Il giudice d’appello ha infatti nella specie condiviso
(“questa Commissione ritiene di condividera..”) la decisione dei
giudici di primo grado in ordine alla rilevanza della
documentazione extracontabile, riproducendone i passaggi – e
di un esame della pronuncia stessa e delle censure nei confronti
di essa formulate (“il giudicato appellato_ non può essere
inficiato dalle richiesta presentate e dalle argomentazioni
svolte. Invero gli elementi acquisiti non consentono un diverso
apprezzamento in quanto in questo grado di giudizio non sono
stati apportati elementi di rilievo o comunque tali da sovvertire
le pregresse statuizioni”).
Con il secondo motivo, denunciando violazione degli artt.

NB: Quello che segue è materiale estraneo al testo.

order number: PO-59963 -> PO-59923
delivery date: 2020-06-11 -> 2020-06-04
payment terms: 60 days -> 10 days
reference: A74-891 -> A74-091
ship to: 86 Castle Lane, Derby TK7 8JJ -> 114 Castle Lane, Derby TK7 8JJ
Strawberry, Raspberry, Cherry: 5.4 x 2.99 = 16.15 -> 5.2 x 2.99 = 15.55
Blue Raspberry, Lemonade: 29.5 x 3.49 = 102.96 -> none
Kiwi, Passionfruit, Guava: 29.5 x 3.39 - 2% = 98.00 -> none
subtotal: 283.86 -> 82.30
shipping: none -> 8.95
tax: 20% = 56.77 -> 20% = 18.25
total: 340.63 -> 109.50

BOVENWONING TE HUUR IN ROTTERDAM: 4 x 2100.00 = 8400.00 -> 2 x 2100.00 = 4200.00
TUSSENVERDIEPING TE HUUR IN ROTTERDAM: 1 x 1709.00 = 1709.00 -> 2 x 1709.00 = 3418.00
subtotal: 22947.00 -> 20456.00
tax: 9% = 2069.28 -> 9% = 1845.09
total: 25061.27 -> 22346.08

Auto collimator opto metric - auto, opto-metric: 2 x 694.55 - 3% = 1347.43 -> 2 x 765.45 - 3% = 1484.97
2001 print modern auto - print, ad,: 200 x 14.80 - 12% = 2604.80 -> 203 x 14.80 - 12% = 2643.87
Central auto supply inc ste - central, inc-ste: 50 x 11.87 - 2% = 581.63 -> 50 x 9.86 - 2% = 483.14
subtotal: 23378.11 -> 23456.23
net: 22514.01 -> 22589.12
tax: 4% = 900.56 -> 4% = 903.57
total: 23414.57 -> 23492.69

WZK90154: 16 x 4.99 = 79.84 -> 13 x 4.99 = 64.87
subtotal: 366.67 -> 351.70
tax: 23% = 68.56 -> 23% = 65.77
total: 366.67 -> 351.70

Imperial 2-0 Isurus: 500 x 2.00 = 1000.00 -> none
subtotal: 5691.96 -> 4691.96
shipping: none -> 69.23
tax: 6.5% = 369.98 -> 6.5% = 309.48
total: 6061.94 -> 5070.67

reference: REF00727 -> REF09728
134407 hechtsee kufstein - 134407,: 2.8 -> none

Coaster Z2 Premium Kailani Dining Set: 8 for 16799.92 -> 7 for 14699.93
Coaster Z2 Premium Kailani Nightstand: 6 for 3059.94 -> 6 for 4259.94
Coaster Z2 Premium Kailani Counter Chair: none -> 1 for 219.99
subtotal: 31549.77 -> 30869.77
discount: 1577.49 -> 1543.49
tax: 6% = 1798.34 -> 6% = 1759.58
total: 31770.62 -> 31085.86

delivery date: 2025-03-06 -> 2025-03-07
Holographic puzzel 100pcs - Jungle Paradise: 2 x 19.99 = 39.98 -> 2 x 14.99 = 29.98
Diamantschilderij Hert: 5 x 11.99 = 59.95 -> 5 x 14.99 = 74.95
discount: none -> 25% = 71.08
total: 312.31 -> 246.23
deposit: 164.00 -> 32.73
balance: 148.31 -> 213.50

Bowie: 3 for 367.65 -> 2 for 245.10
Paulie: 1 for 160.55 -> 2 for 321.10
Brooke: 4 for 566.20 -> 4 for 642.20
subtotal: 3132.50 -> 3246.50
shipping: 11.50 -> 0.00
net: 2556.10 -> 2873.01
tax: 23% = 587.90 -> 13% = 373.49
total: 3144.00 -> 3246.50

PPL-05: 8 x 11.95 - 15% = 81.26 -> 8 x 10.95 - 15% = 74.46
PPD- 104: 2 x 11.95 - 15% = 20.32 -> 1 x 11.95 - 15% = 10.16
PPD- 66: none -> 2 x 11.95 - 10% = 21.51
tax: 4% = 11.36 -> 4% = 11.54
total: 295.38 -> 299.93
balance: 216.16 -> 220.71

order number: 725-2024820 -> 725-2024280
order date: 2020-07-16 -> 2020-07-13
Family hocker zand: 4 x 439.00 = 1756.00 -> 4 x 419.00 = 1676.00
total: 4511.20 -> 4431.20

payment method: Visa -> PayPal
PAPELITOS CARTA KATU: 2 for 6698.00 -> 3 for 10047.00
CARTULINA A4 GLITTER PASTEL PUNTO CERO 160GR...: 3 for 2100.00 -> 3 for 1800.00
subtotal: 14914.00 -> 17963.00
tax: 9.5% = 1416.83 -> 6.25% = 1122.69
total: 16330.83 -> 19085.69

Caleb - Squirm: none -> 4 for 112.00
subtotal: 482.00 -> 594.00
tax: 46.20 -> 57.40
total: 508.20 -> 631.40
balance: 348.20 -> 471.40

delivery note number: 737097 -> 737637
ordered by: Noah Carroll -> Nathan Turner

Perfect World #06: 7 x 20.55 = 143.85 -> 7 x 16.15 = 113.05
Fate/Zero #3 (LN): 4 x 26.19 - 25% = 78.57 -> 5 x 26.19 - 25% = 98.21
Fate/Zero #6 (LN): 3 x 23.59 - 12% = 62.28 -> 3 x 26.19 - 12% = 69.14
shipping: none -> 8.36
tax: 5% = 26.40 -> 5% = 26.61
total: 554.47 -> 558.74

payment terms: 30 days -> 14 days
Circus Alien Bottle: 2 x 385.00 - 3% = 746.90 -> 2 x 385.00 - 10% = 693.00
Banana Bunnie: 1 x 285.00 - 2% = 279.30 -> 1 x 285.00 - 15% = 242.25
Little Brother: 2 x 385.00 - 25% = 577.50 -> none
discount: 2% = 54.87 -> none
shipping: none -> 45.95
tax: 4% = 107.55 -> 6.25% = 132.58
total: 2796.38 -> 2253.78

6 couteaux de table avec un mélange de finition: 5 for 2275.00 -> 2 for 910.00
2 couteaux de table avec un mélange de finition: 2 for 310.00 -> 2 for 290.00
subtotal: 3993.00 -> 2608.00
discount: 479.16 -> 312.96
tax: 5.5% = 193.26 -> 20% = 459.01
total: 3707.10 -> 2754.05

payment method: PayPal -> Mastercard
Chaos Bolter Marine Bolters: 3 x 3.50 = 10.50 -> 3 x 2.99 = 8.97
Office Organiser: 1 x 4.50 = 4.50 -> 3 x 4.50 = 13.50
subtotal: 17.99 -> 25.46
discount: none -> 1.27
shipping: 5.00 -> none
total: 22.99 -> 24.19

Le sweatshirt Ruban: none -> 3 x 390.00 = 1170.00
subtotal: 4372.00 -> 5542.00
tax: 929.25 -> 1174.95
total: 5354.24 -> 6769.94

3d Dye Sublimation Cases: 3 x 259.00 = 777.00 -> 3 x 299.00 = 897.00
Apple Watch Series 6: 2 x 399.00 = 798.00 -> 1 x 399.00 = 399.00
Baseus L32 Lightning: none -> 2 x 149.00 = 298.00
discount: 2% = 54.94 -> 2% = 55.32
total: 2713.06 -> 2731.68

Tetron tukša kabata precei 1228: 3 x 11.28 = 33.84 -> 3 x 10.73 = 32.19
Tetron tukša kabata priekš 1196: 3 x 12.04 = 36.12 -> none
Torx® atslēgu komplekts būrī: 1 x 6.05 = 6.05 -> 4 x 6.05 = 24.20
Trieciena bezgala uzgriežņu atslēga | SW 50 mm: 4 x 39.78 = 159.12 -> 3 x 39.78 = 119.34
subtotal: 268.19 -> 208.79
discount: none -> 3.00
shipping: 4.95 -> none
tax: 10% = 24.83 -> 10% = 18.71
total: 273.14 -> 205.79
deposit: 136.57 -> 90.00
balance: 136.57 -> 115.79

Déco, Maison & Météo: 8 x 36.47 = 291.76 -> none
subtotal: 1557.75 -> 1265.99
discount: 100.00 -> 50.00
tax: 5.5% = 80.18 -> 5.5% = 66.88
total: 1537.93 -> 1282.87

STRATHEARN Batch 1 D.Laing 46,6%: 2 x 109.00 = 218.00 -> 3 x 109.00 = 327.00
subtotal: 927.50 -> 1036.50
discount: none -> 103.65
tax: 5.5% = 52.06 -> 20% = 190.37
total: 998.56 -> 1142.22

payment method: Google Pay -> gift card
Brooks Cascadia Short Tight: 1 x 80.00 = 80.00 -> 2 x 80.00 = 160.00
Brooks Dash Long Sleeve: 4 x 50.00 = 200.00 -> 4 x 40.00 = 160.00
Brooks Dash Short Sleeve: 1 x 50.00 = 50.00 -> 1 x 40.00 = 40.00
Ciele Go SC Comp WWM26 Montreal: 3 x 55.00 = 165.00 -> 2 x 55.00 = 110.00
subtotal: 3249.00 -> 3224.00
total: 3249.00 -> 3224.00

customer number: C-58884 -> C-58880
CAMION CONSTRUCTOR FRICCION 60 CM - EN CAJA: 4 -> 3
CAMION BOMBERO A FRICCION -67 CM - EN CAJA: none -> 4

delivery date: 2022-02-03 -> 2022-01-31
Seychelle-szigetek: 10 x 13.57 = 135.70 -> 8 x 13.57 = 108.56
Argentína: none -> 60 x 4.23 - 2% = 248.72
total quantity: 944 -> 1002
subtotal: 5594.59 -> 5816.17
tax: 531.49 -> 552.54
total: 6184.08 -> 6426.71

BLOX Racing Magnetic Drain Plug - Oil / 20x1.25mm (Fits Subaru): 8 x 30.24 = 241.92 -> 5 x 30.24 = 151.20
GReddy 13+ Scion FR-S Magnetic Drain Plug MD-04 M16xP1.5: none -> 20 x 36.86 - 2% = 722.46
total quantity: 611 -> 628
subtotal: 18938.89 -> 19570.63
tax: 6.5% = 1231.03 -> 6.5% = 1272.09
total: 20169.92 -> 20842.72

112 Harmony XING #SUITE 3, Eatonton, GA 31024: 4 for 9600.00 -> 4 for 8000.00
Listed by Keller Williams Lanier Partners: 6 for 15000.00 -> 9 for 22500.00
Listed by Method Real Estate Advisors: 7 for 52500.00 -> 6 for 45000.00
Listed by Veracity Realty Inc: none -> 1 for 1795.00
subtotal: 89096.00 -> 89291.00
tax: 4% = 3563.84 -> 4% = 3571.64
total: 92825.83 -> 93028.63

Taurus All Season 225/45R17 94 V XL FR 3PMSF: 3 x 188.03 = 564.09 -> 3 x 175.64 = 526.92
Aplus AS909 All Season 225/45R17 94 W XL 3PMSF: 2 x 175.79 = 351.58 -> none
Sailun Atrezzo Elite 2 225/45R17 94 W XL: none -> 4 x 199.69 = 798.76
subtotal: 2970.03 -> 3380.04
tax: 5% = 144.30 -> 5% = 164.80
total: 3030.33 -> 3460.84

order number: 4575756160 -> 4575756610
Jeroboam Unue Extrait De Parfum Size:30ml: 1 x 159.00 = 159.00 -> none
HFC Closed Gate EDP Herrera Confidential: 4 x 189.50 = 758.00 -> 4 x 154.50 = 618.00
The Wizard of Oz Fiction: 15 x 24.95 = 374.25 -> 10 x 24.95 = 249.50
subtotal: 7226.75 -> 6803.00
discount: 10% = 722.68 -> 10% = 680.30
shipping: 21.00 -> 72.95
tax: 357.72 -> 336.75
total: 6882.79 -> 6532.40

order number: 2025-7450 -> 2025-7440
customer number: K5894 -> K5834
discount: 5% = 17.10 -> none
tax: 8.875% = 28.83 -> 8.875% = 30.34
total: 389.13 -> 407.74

42 del d.P.R. n. 600 del 1973 e 7 della legge n. 212 del 2000, la
ricorrente censura come erronea la decisione per aver ritenuto
necessaria, pur in assenza di contestazioni in fatto circa la
riproduzione del contenuto essenziale della segnalazione della
Guardia di finanza e del verbale di verifica, a fini di
legittimità dell’avviso di accertamento notificato al
contribuente, la loro materiale allegazione a quest’ultimo.
Il rilievo è fondato – per quanto la affermazione censurata
non sia fatta in termini del tutto trasparenti -, atteso che non
è nella specie contestato che l’avviso avesse riprodotto il
contenuto essenziale degli atti richiamati.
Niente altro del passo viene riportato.